As the book explains, most of us do not take our own lives thanks to the protection afforded by ancient evolved psychological defences. An evolutionary argument of special design is used to predict some likely characteristics of anti-suicide systems - features that would be expected based on the task that they were biologically designed to fulfil. They would block suicidal trajectories by dulling emotional pain and disabling high-level cognitive functions among people suffering from chronic emotional distress. Perhaps counter-intuitively, this analysis points to diverse varieties of mental disorder - depression, addiction, psychoses, and others - as manifestations of emergency psychological defences, labelled keepers.

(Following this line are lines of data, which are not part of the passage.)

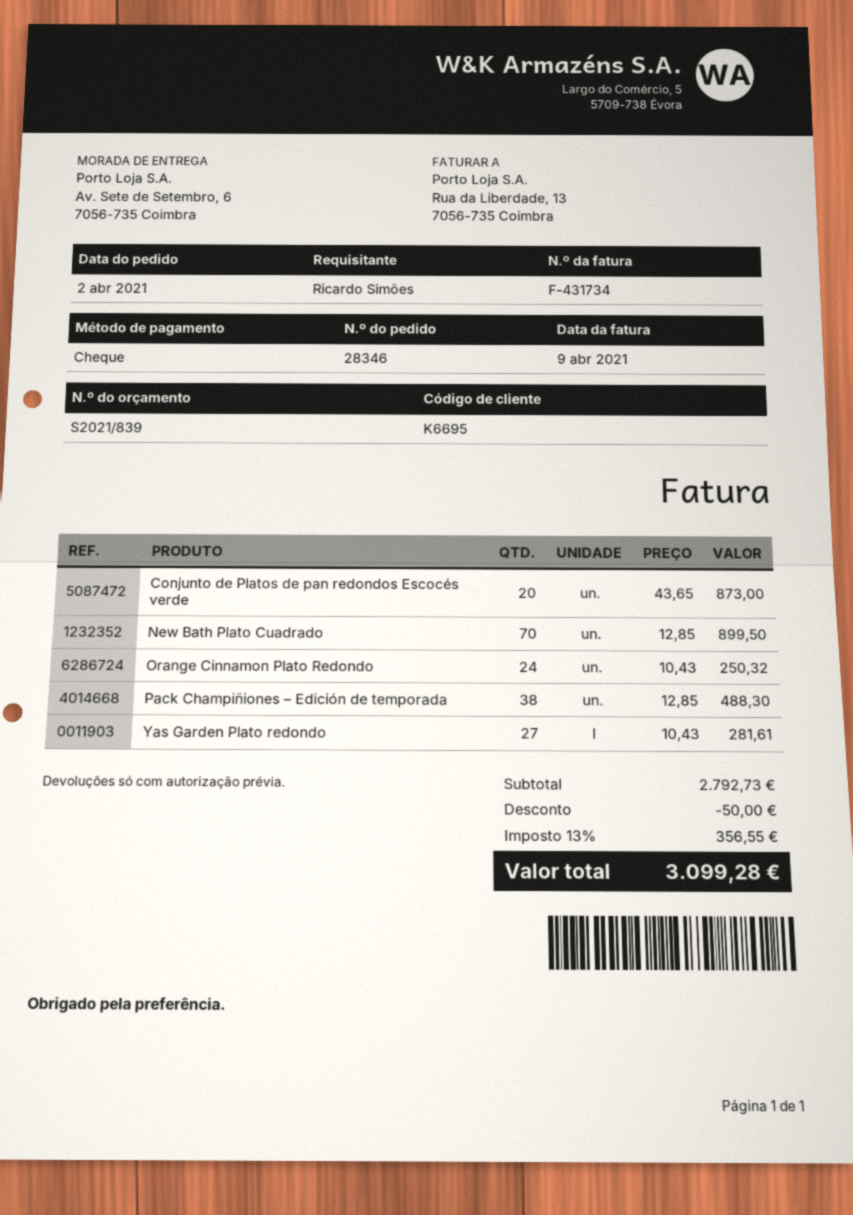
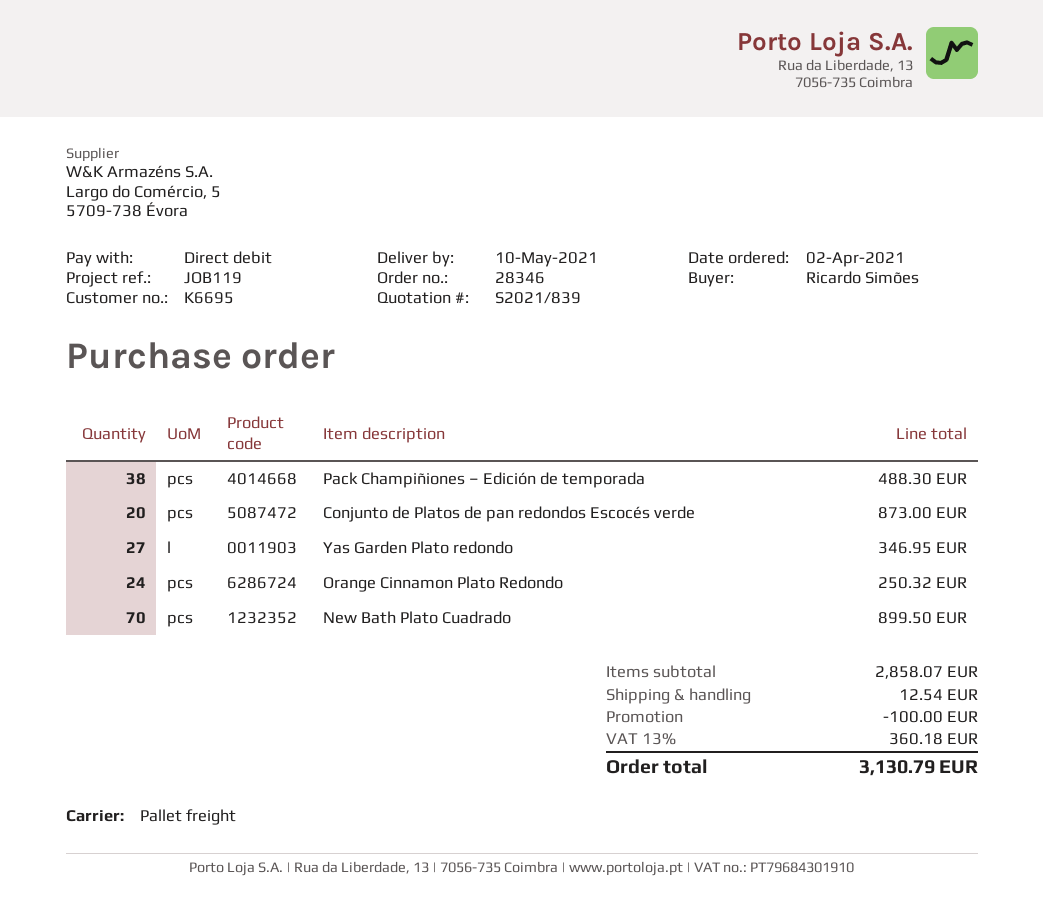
payment method: cheque -> direct debit
Yas Garden Plato redondo: 27 for 281.61 -> 27 for 346.95
subtotal: 2792.73 -> 2858.07
discount: 50.00 -> 100.00
shipping: none -> 12.54
tax: 13% = 356.55 -> 13% = 360.18
total: 3099.28 -> 3130.79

Other anti-suicide defences, labelled fenders, are hypothesised to operate to ensure keepers activate only as a last resort. They work to keep most of us fairly happy most of the time, in part by furnishing each of us with a benign, but semi-illusory, enhanced reality to live in. In this light, the human tendencies for religious belief and unconditional love may be understood as part of a life-preserving system of psychological buffers.
The book's 'pain and brain' theory provides a unifying explanation for several longstanding and puzzling phenomena in human psychology. It offers a novel paradigm that could integrate and assist progress in suicide research, psychiatry and psychotherapy.